A theist should not be allowed to hide behind “God is unknowable” and simultaneously claim that “God is praiseworthy”. (source)
He’s right — we shouldn’t be allowed to hide. The fact is that we don’t. This is bait and switch. CA is committing a fallacy of equivocation.
God’s methodology is mysterious. We might not always understand God’s plan or why certain events happen — like the theater shooting in Colorado. And we aren’t really supposed to speculate, despite what some Christian leaders have done in the past.
But methodology is not motivation.
The apostle Paul wrote to the Romans, “… we know that for those who love God all things work together for good, for those who are called according to his purpose” (Rom 8:28). This is where faith comes into play — not faith as Richard Dawkins sees it, but faith as the Bible sees it. Unreserved trust. If you trust that God will fulfill his promises, then everything that happens is going to work out positively for God’s plan of salvation.
Romans 8:28 is part of a larger argument for salvation, starting with the corrupt natural world, moving to the hope we have in God’s promise, and finally the assurance that God will work it out for the good of those he calls to salvation. But you have to be able to trust that God will fulfill his promises!
So are God’s motives really all that mysterious? Nope — his motives spring from the eternal divine nature of his character. God cannot lie, God is intolerant of evil, God’s wrath burns against sinners. His methodology may be beyond our ken, but don’t let anyone equivocate his methodology for his motives. His motives remain rooted in his goodness, his methods beyond our understanding.
We don’t worship a being whose motives are mysterious. We worship him because we understand he has the utmost good of his people at the heart of his actions, even when his actions don’t seem to jive with that.
So what happens when we see something as horrific as the Colorado theater shooting? What good could possibly come out of that? How can I see that and still put my faith in Romans 8:28?
Simple. Let’s turn back a few verses:
For I consider that the sufferings of this present time are not worth comparing with the glory that is to be revealed to us.For the creation waits with eager longing for the revealing of the sons of God.For the creation was subjected to futility, not willingly, but because of him who subjected it, in hopethat the creation itself will be set free from its bondage to corruption and obtain the freedom of the glory of the children of God.For we know that the whole creation has been groaning together in the pains of childbirth until now. And not only the creation, but we ourselves, who have the firstfruits of the Spirit, groan inwardly as we wait eagerly for adoption as sons, the redemption of our bodies.For in this hope we were saved. (Rom 8:18-24)
Then, forward another chapter:
What if God, desiring to show his wrath and to make known his power, has endured with much patience vessels of wrath prepared for destruction,in order to make known the riches of his glory for vessels of mercy, which he has prepared beforehand for glory—even us whom he has called, not from the Jews only but also from the Gentiles? (Rom 9:22-24)
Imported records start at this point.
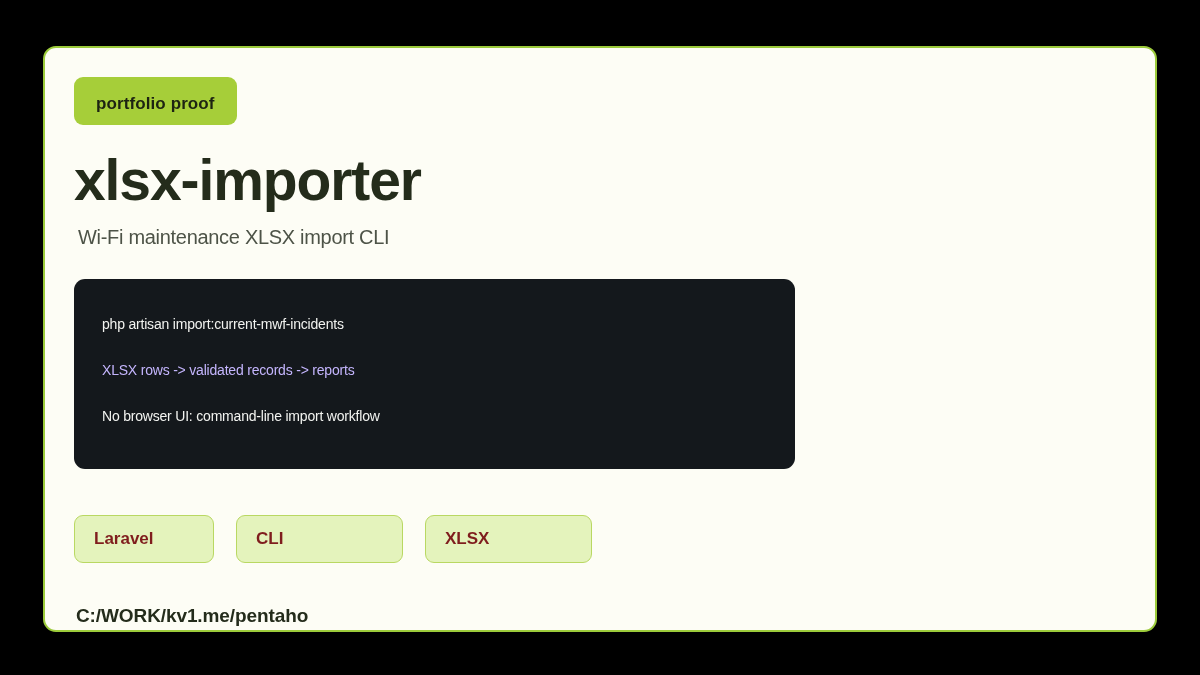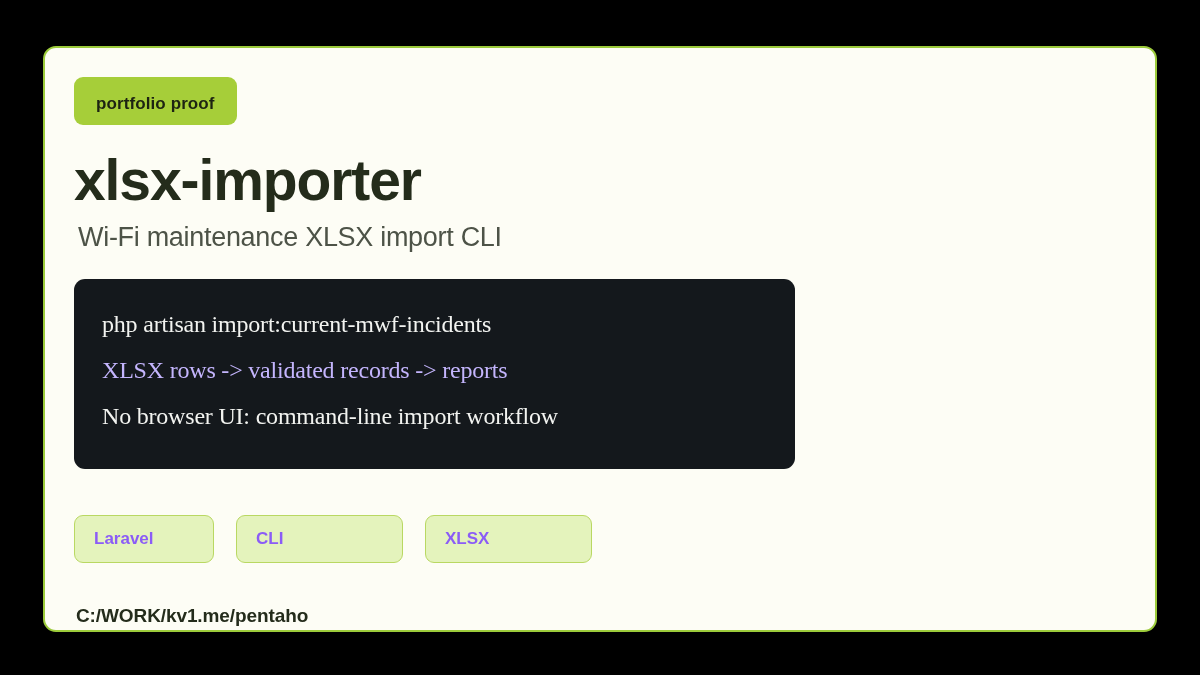--- a/index.html
+++ b/index.html
@@ -64,60 +64,59 @@
     font-size: 57px;
     font-weight: bold;
     color: #242c1b;
     letter-spacing: -1.1px;
     line-height: 62px;
   }
 
   
   .subtitle {
     margin: 10px 0 0 4px;
-    font-size: 27px;
+    font-size: 20px;
     font-weight: normal;
     color: #4d5347;
     letter-spacing: -0.3px;
     line-height: 32px;
   }
 
   
   .terminal {
     margin: 26px 0 0 0;
     width: 721px;
     box-sizing: border-box;
     background: #14181c;
     border-radius: 11px;
     padding: 22px 28px 30px 28px;
   }
   .term-line {
-    font-size: 24px;
+    font-size: 14px;
     line-height: 46px;
     letter-spacing: -0.2px;
     color: #f2f3f0;
     white-space: pre;
-    font-family: Liberation Serif, serif;
   }
   .term-line.accent {
     color: #c4b5fd;
   }
 
   
   .chips {
     margin: 46px 0 0 0;
     display: flex;
     gap: 22px;
     align-items: flex-start;
   }
   .chip {
     background: #e4f3bc;
     border: 1.5px solid #b9d862;
     border-radius: 9px;
-    color: #8b5cf6;
+    color: #7f1d1d;
     font-size: 17px;
     font-weight: bold;
     line-height: 19px;
     padding: 13px 0 14px 0;
     box-sizing: border-box;
     text-align: left;
     padding-left: 19px;
   }
   .chip.w1 { width: 140px; }
   .chip.w2 { width: 167px; }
This world is fallen, broken, and evil. No doubt about it. What hope have we for a better world, if we can’t see the fruits of our own corruption? In Romans 8, Paul continues that hope is not hope if we can see the object of it. Therefore, God endures the vessels prepared for destruction so that we can see the evil of sin, and so that we can appreciate the riches of his mercy in heaven.
Instead of repeatedly looking to this world for comfort, we should place our trust heavenward, in God. This world has no comfort for us. Naturalists look to this world for wisdom and understanding, and the best they’ve come up with is “Nature, red in tooth and claw.” Not comforting.
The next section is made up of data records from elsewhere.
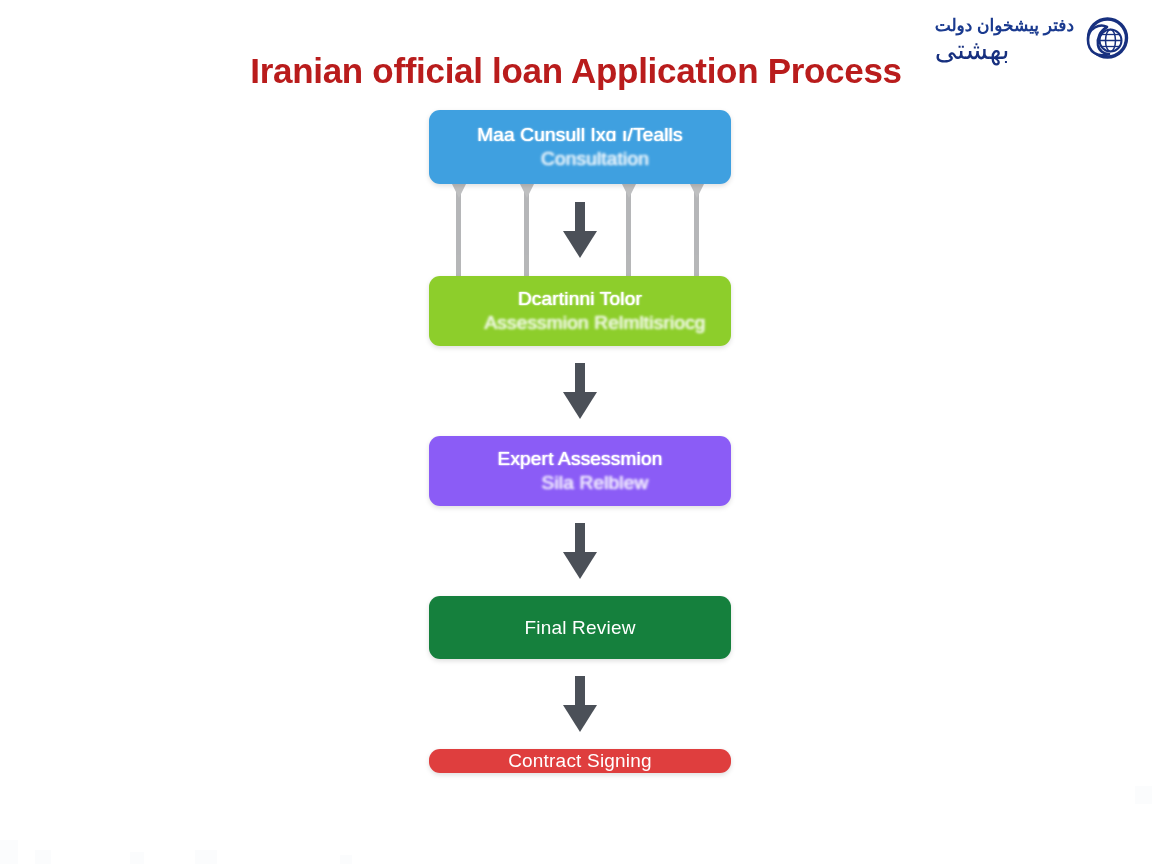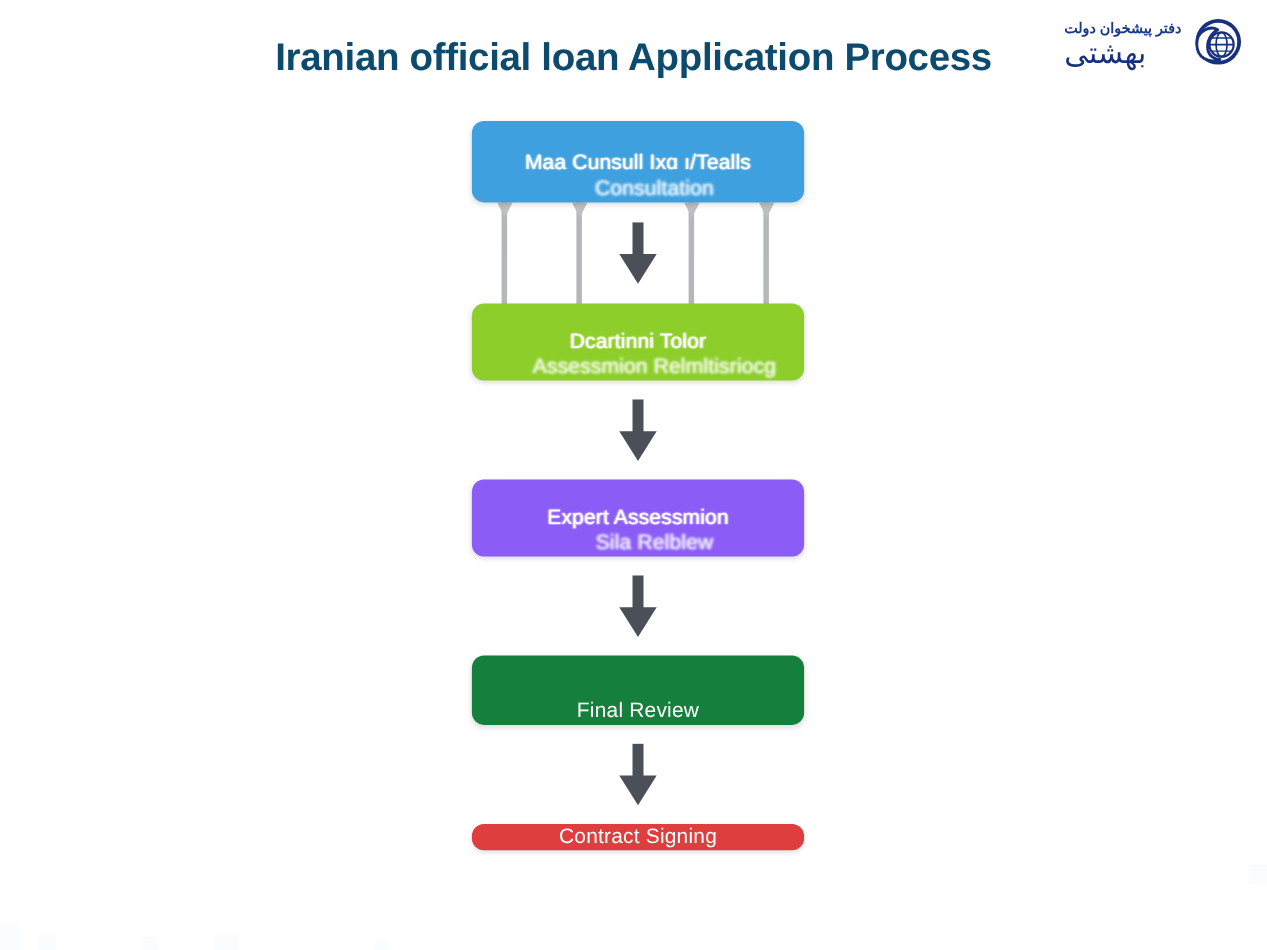--- a/index.html
+++ b/index.html
@@ -11,27 +11,27 @@
     height: 864px;
     background: #ffffff;
     font-family: "Liberation Sans", sans-serif;
     overflow: hidden;
     position: relative;
   }
 
   
   #page-title {
     position: absolute;
-    top: 10px;
+    top: 28px;
     left: 0;
     width: 1152px;
     text-align: center;
     font-size: 35px;
     font-weight: bold;
-    color: #0c4a6e;
+    color: #b91c1c;
     letter-spacing: -0.3px;
     white-space: nowrap;
   }
 
   
   #logo {
     position: absolute;
     top: 14px;
     right: 20px;
     display: flex;
@@ -39,21 +39,21 @@
     gap: 6px;
     direction: rtl;
   }
   #logo .logo-text {
     display: flex;
     flex-direction: column;
     align-items: flex-end;
     line-height: 1;
   }
   #logo .logo-line-top {
-    font-size: 13px;
+    font-size: 17px;
     font-weight: bold;
     color: #1a3a8f;
     white-space: nowrap;
   }
   #logo .logo-line-bottom {
     font-size: 27px;
     font-weight: normal;
     color: #17307f;
     white-space: nowrap;
     margin-top: 3px;
@@ -73,21 +73,21 @@
     width: 302px;
   }
 
   .node {
     position: relative;
     border-radius: 11px;
     box-sizing: border-box;
     display: flex;
     flex-direction: column;
     align-items: center;
-    justify-content: flex-end;
+    justify-content: center;
     color: #ffffff;
     text-align: center;
     box-shadow: 0 2px 5px rgba(0,0,0,0.13);
     z-index: 3;
   }
   .node .line1 {
     font-size: 19px;
     letter-spacing: 0.2px;
     line-height: 1.25;
   }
If this world is all there is, then every theater shooting, natural disaster, war, or asteroid near-miss should send us deeper into a depression that we have no hope for our species. Either nature is going to “select” another dominant species, or we’re going to wipe ourselves out with Tony Stark-esque weapon.
On the other hand, if there is something else to hope for beyond this, something we cannot yet see (as the apostle Paul contends), then every theater shooting, natural disaster, war, or asteroid near-miss should remind us of that shared hope, that creation will one day be saved from itself.
And we Christians have already found that hope in Jesus Christ.